▸ **Work request**: Your reply should reproduce each line below exactly and carry none of the pictures.

Front-end code change data
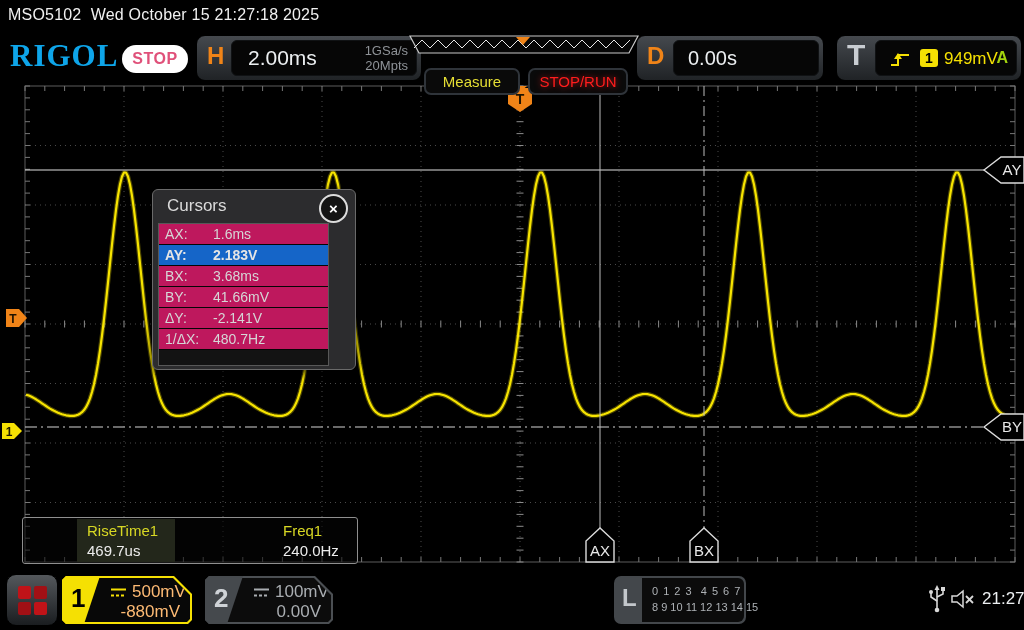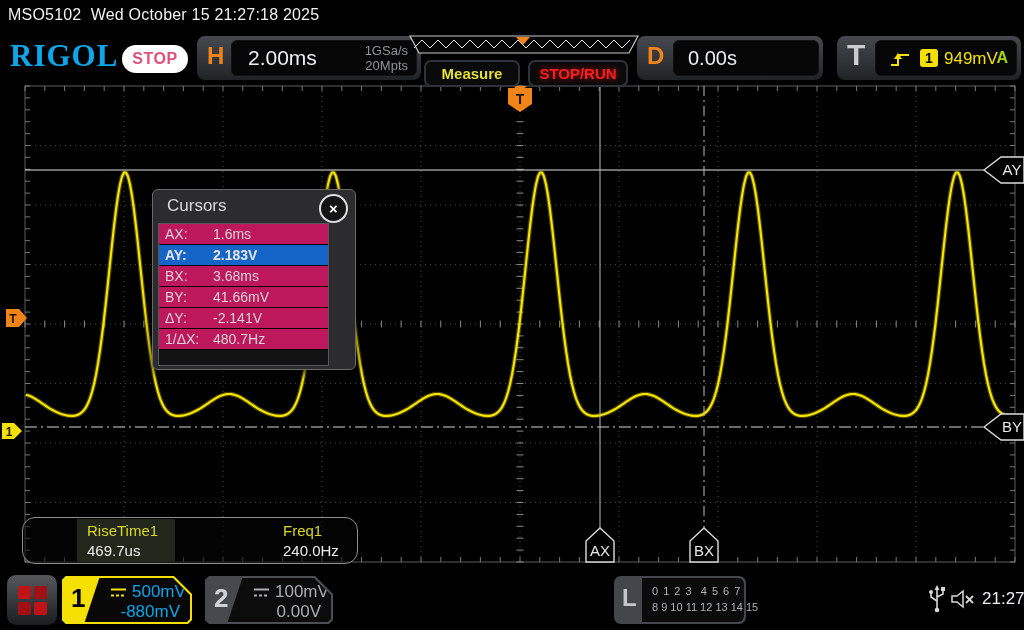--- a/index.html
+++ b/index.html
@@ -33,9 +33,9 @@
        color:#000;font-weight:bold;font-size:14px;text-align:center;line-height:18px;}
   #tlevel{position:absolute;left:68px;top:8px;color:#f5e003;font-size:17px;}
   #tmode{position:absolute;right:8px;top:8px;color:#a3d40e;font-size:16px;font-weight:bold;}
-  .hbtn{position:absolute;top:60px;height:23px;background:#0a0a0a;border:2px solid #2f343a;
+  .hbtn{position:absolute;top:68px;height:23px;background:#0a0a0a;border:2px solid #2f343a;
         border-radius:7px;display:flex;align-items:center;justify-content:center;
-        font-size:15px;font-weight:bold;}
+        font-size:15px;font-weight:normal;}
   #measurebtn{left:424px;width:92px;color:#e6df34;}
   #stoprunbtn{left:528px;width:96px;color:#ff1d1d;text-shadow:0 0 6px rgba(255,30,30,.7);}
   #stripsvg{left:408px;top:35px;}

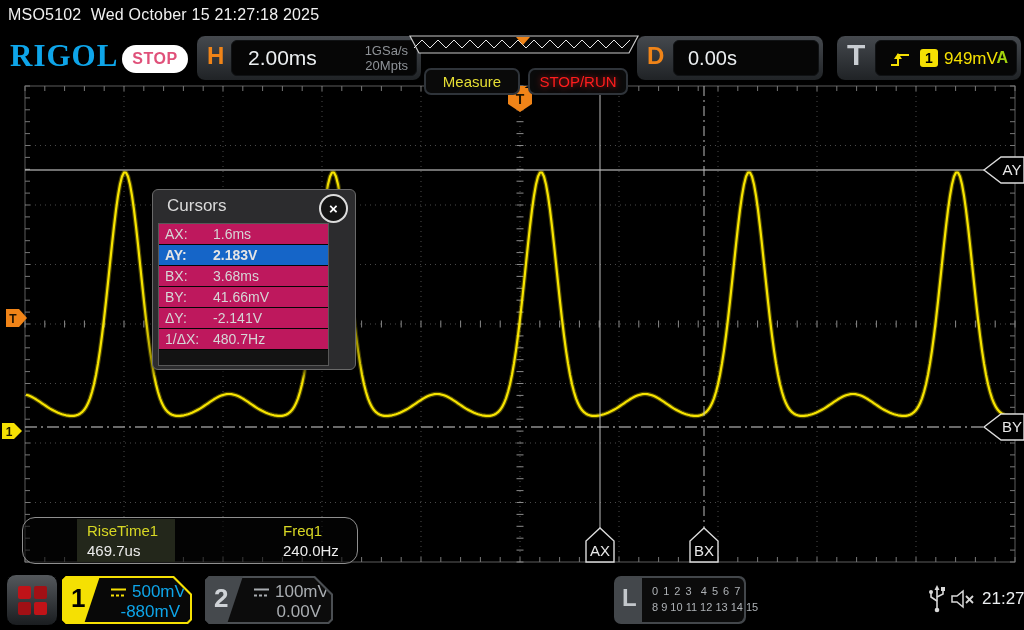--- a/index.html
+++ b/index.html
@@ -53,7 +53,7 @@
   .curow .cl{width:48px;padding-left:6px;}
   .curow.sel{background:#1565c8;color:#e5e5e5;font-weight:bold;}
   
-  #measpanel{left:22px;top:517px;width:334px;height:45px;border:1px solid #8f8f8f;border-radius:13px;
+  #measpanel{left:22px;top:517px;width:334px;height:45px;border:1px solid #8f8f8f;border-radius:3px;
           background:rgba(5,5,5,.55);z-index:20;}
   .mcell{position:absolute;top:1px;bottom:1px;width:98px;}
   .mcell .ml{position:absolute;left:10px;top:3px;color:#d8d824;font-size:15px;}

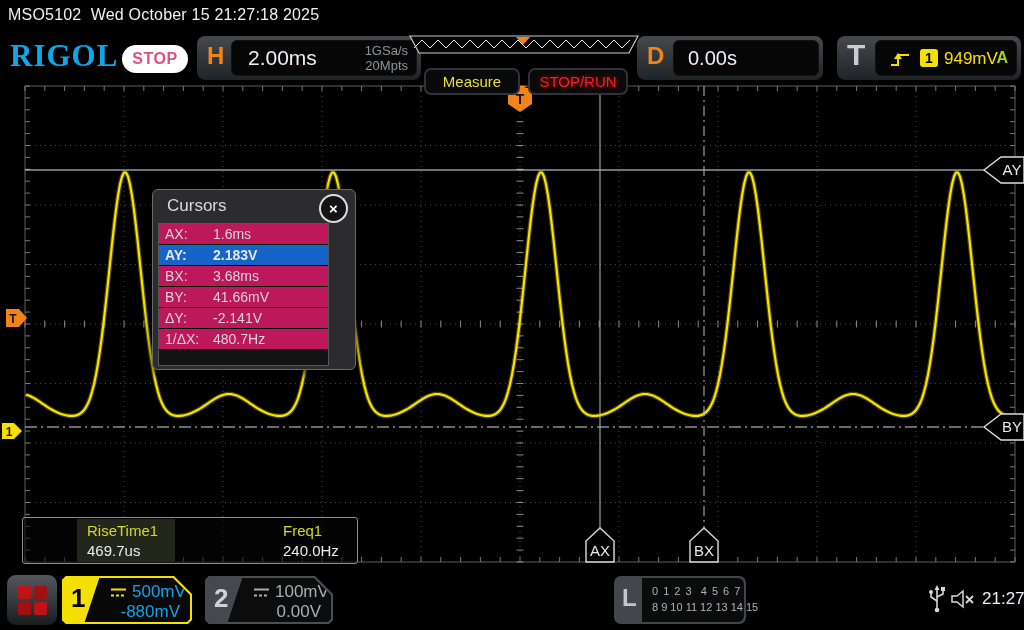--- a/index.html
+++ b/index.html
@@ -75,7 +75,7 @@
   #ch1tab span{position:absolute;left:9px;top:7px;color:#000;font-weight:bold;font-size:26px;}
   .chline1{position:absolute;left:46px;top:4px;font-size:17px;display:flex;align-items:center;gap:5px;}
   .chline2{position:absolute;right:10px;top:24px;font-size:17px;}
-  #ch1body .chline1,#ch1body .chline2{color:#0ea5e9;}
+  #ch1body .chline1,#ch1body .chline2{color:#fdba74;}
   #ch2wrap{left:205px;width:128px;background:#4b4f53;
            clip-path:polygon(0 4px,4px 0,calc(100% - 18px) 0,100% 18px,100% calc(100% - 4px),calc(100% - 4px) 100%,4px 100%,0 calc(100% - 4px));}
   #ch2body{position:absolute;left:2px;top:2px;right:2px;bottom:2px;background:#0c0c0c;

▸ **Task answer**:
--- a/index.html
+++ b/index.html
@@ -33,9 +33,9 @@
        color:#000;font-weight:bold;font-size:14px;text-align:center;line-height:18px;}
   #tlevel{position:absolute;left:68px;top:8px;color:#f5e003;font-size:17px;}
   #tmode{position:absolute;right:8px;top:8px;color:#a3d40e;font-size:16px;font-weight:bold;}
-  .hbtn{position:absolute;top:60px;height:23px;background:#0a0a0a;border:2px solid #2f343a;
+  .hbtn{position:absolute;top:68px;height:23px;background:#0a0a0a;border:2px solid #2f343a;
         border-radius:7px;display:flex;align-items:center;justify-content:center;
-        font-size:15px;font-weight:bold;}
+        font-size:15px;font-weight:normal;}
   #measurebtn{left:424px;width:92px;color:#e6df34;}
   #stoprunbtn{left:528px;width:96px;color:#ff1d1d;text-shadow:0 0 6px rgba(255,30,30,.7);}
   #stripsvg{left:408px;top:35px;}

--- a/index.html
+++ b/index.html
@@ -53,7 +53,7 @@
   .curow .cl{width:48px;padding-left:6px;}
   .curow.sel{background:#1565c8;color:#e5e5e5;font-weight:bold;}
   
-  #measpanel{left:22px;top:517px;width:334px;height:45px;border:1px solid #8f8f8f;border-radius:13px;
+  #measpanel{left:22px;top:517px;width:334px;height:45px;border:1px solid #8f8f8f;border-radius:3px;
           background:rgba(5,5,5,.55);z-index:20;}
   .mcell{position:absolute;top:1px;bottom:1px;width:98px;}
   .mcell .ml{position:absolute;left:10px;top:3px;color:#d8d824;font-size:15px;}

--- a/index.html
+++ b/index.html
@@ -75,7 +75,7 @@
   #ch1tab span{position:absolute;left:9px;top:7px;color:#000;font-weight:bold;font-size:26px;}
   .chline1{position:absolute;left:46px;top:4px;font-size:17px;display:flex;align-items:center;gap:5px;}
   .chline2{position:absolute;right:10px;top:24px;font-size:17px;}
-  #ch1body .chline1,#ch1body .chline2{color:#0ea5e9;}
+  #ch1body .chline1,#ch1body .chline2{color:#fdba74;}
   #ch2wrap{left:205px;width:128px;background:#4b4f53;
            clip-path:polygon(0 4px,4px 0,calc(100% - 18px) 0,100% 18px,100% calc(100% - 4px),calc(100% - 4px) 100%,4px 100%,0 calc(100% - 4px));}
   #ch2body{position:absolute;left:2px;top:2px;right:2px;bottom:2px;background:#0c0c0c;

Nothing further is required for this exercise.